In the original painting, lines of monks seems to be ascending or descending the stairs. However, they cannot completely ascend or descend the stairs and have to endlessly return to the starting point. In fact, such a staircase is impossible in the real, three-dimensional world. However, Escher creates an optical illusion by elaborately twisting the proportion of objects and expressing the three-dimensional world on a two-dimensional surface.
So why is the staircase called the Penrose steps? Escher’s painting is based on the Penrose triangle, devised by the Nobel Prize-winning British mathematician Roger Penrose. But Penrose’s idea for the triangle originated after beholding Escher’s paradoxical paintings in Amsterdam. It is said that the paintings inspired him to come up with “something impossible.” Penrose and Escher exchanged inspirations, which served as enigmatic features in Nolan’s film.
Nolan’s representative character Joker in “The Dark Knight” (2008) is also said to have been created after being inspired by the paintings by Francis Bacon (1909-1992). While promoting the film, he said in an interview with Tate Modern Museum that “Francis Bacon has always been my favorite artist.
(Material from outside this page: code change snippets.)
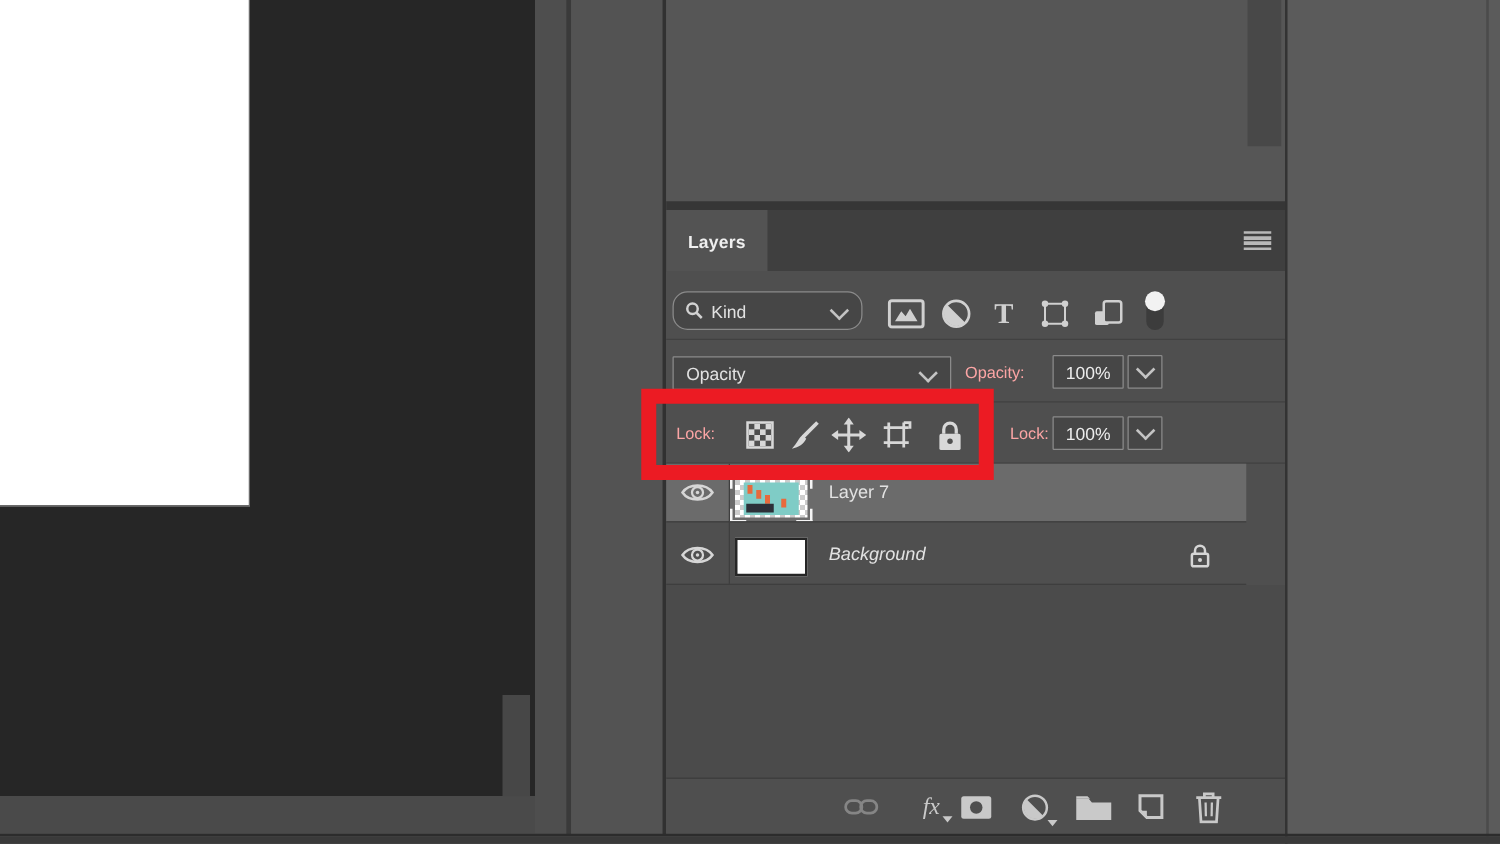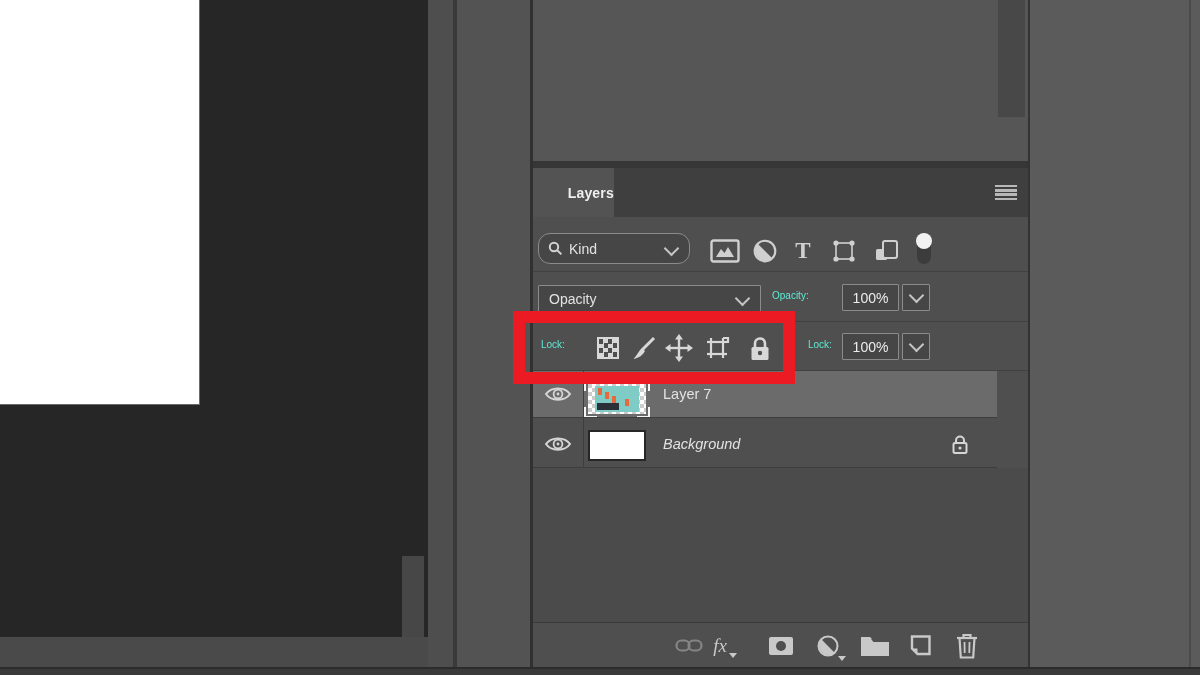--- a/index.html
+++ b/index.html
@@ -26,40 +26,40 @@
   .right-seam{left:1189px;top:0;width:2px;height:675px;background:#4b4b4b;}
   
   .bottom-line{left:0;top:667px;width:1200px;height:2px;background:#2c2c2c;z-index:30;}
   .bottom-strip{left:0;top:669px;width:1200px;height:6px;background:#3a3a3a;z-index:30;}
   
   .top-panel{left:533px;top:0;width:495px;height:161px;background:#565656;}
   .top-panel-scroll{left:998px;top:0;width:27px;height:117px;background:#484848;}
   .panel-gap{left:533px;top:161px;width:495px;height:7px;background:#363636;}
   
   .tabbar{left:533px;top:168px;width:495px;height:49px;background:#3f3f3f;}
-  .tab{position:absolute;top:0;height:49px;display:flex;align-items:center;justify-content:flex-end;
+  .tab{position:absolute;top:0;height:49px;display:flex;align-items:center;justify-content:center;
        font-size:14px;font-weight:700;color:#acacac;letter-spacing:.2px;}
   .tab-active{left:0;width:81px;background:#535353;color:#efefef;}
   .tab-channels{left:81px;width:106px;border-left:1px solid #353535;border-right:1px solid #353535;}
   .tab-paths{left:187px;width:80px;border-right:1px solid #353535;}
   .hamburger{left:995px;top:185px;width:22px;height:16px;cursor:pointer;}
   .hamburger span{display:block;height:2.4px;background:#b8b8b8;margin-bottom:1.8px;}
   
   .panel-body{left:533px;top:217px;width:495px;height:405px;background:#4f4f4f;}
   .hdiv{position:absolute;left:0;width:495px;height:1px;background:#414141;}
   
   .combo{position:absolute;background:#464646;border:1px solid #8b8b8b;border-radius:1px;
          display:flex;align-items:center;color:#e2e2e2;font-size:14px;}
   .chev{width:9px;height:9px;border-left:2px solid #c4c4c4;border-bottom:2px solid #c4c4c4;
         transform:rotate(-45deg);margin-top:-4px;}
   .valuebox{position:absolute;background:#464646;border:1px solid #8b8b8b;border-radius:1px;
             display:flex;align-items:center;justify-content:center;color:#ececec;font-size:14px;}
   .chevbox{position:absolute;background:#464646;border:1px solid #8b8b8b;border-radius:1px;
            display:flex;align-items:center;justify-content:center;}
-  .rowlabel{position:absolute;color:#5eead4;font-size:10px;}
+  .rowlabel{position:absolute;color:#fca5a5;font-size:13px;}
   .icon-btn{position:absolute;display:flex;align-items:center;justify-content:center;cursor:pointer;}
   
   .checker-icon{width:22px;height:22px;border:2px solid #d8d8d8;box-sizing:border-box;
     background:repeating-conic-gradient(#d8d8d8 0% 25%, #4f4f4f 0% 50%) 0 0/9px 9px;}
   
   .layer-row{position:absolute;left:533px;width:464px;}
   .row-eyecol-div{left:583px;top:371px;width:1px;height:96px;background:#3e3e3e;}
   .layer-name{position:absolute;color:#e2e2e2;font-size:14.5px;}
   .thumb-wrap{position:absolute;width:58px;height:30px;}
   .thumb-checker{width:100%;height:100%;background:repeating-conic-gradient(#ffffff 0% 25%, #cccccc 0% 50%) 0 0/8px 8px;
@@ -273,21 +273,21 @@
 <div class="abs" style="left:533px;top:467px;width:464px;height:1px;background:#3e3e3e;"></div>
 <div class="abs" style="left:533px;top:468px;width:495px;height:154px;background:#4b4b4b;"></div>
 
 <div class="abs panel-toolbar">
   <div class="icon-btn" style="left:141px;top:12px;width:30px;height:20px;">
     <svg width="28" height="15" viewBox="0 0 28 15">
       <rect x="1.5" y="2.5" width="13" height="10" rx="5" fill="none" stroke="#858585" stroke-width="2.2"></rect>
       <rect x="13.5" y="2.5" width="13" height="10" rx="5" fill="none" stroke="#858585" stroke-width="2.2"></rect>
     </svg>
   </div>
-  <div class="icon-btn" style="left:172px;top:9px;width:30px;height:26px;">
+  <div class="icon-btn" style="left:197px;top:9px;width:30px;height:26px;">
     <span class="fx-text">fx</span>
     <span class="tri" style="position:absolute;right:-2px;bottom:0;"></span>
   </div>
   <div class="icon-btn" style="left:234px;top:12px;width:28px;height:22px;">
     <svg width="26" height="20" viewBox="0 0 26 20">
         <rect x="1" y="1" width="24" height="18" rx="2" fill="#c9c9c9"></rect>
         <circle cx="13" cy="10" r="5" fill="#4f4f4f"></circle>
       </svg>
   </div>
   <div class="icon-btn" style="left:281px;top:10px;width:28px;height:26px;">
I am drawn to the bleakness of his paintings, especially. […] The makeup artists and I were trying to figure out a way to make the clown makeup look somehow more realistic and threatening.”
The director said he “took a book of Bacon’s paintings and showed them a lot of different distortions of the way the paint would run together and how the colors would mix.” This is how the slightly worn-through quality and sweaty makeup of Joker was born.
Nolan also stated in his interview that “in order for movies to express something beyond talk or narration, it needs the teaching and guidance of art.”
In his recent movie “Tenet” (2020), a forged work of Francisco Goya stands as a symbolic object that hints at the themes of stealth, abduction, blackmailing and the revelation of truth. The timeless allure of such celebrated artists elevates the main themes in Nolan’s film to an even more emblematic and intricate level.